Web document revisions:
——
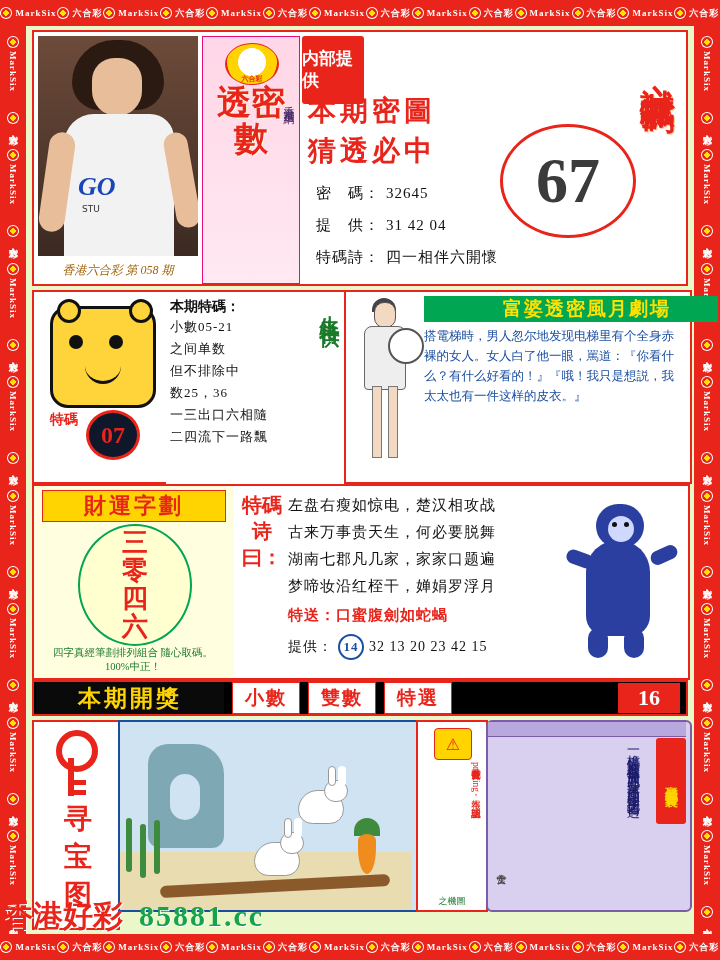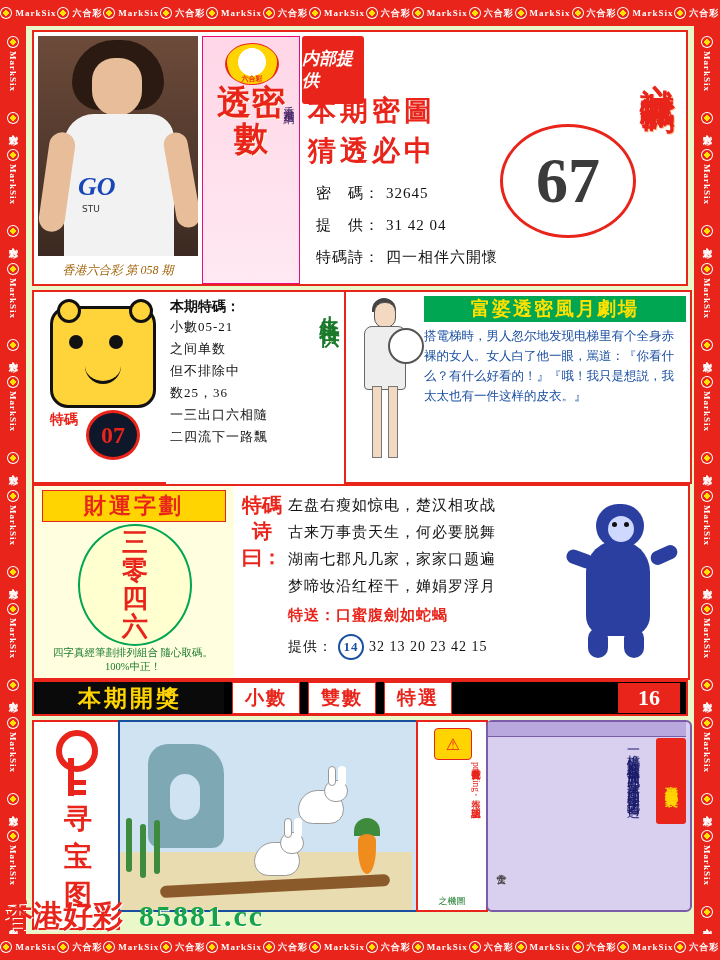--- a/index.html
+++ b/index.html
@@ -92,7 +92,6 @@
     display:flex;align-items:center;justify-content:center;flex-wrap:wrap;
     line-height:22px;font-family:"Liberation Serif",serif;
     border-radius:3px;
-    font-style:italic;
   }
   .hl1{position:absolute;left:6px;top:56px;font-size:28px;color:#e8241b;font-weight:bold;font-family:"Liberation Serif",serif;letter-spacing:4px;}
   .hl2{position:absolute;left:6px;top:96px;font-size:28px;color:#e8241b;font-weight:bold;font-family:"Liberation Serif",serif;letter-spacing:4px;}

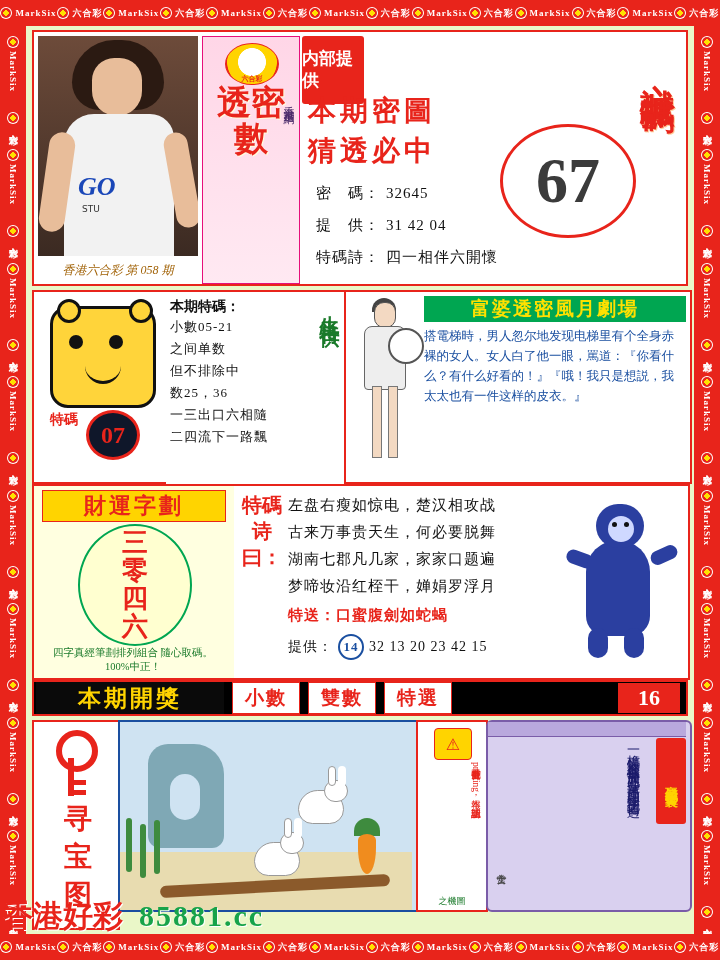--- a/index.html
+++ b/index.html
@@ -162,6 +162,7 @@
     background:#00a651;color:#ffe100;font-size:19px;font-weight:bold;
     display:flex;align-items:center;justify-content:center;letter-spacing:2px;
     font-family:"Liberation Serif",serif;
+    padding-left:32px;
   }
   .storytext{
     position:absolute;left:78px;top:34px;width:258px;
——
— What you will do —
Tally every line of the data that includes "spacing". Report the number and nothing more.

— Solution —
3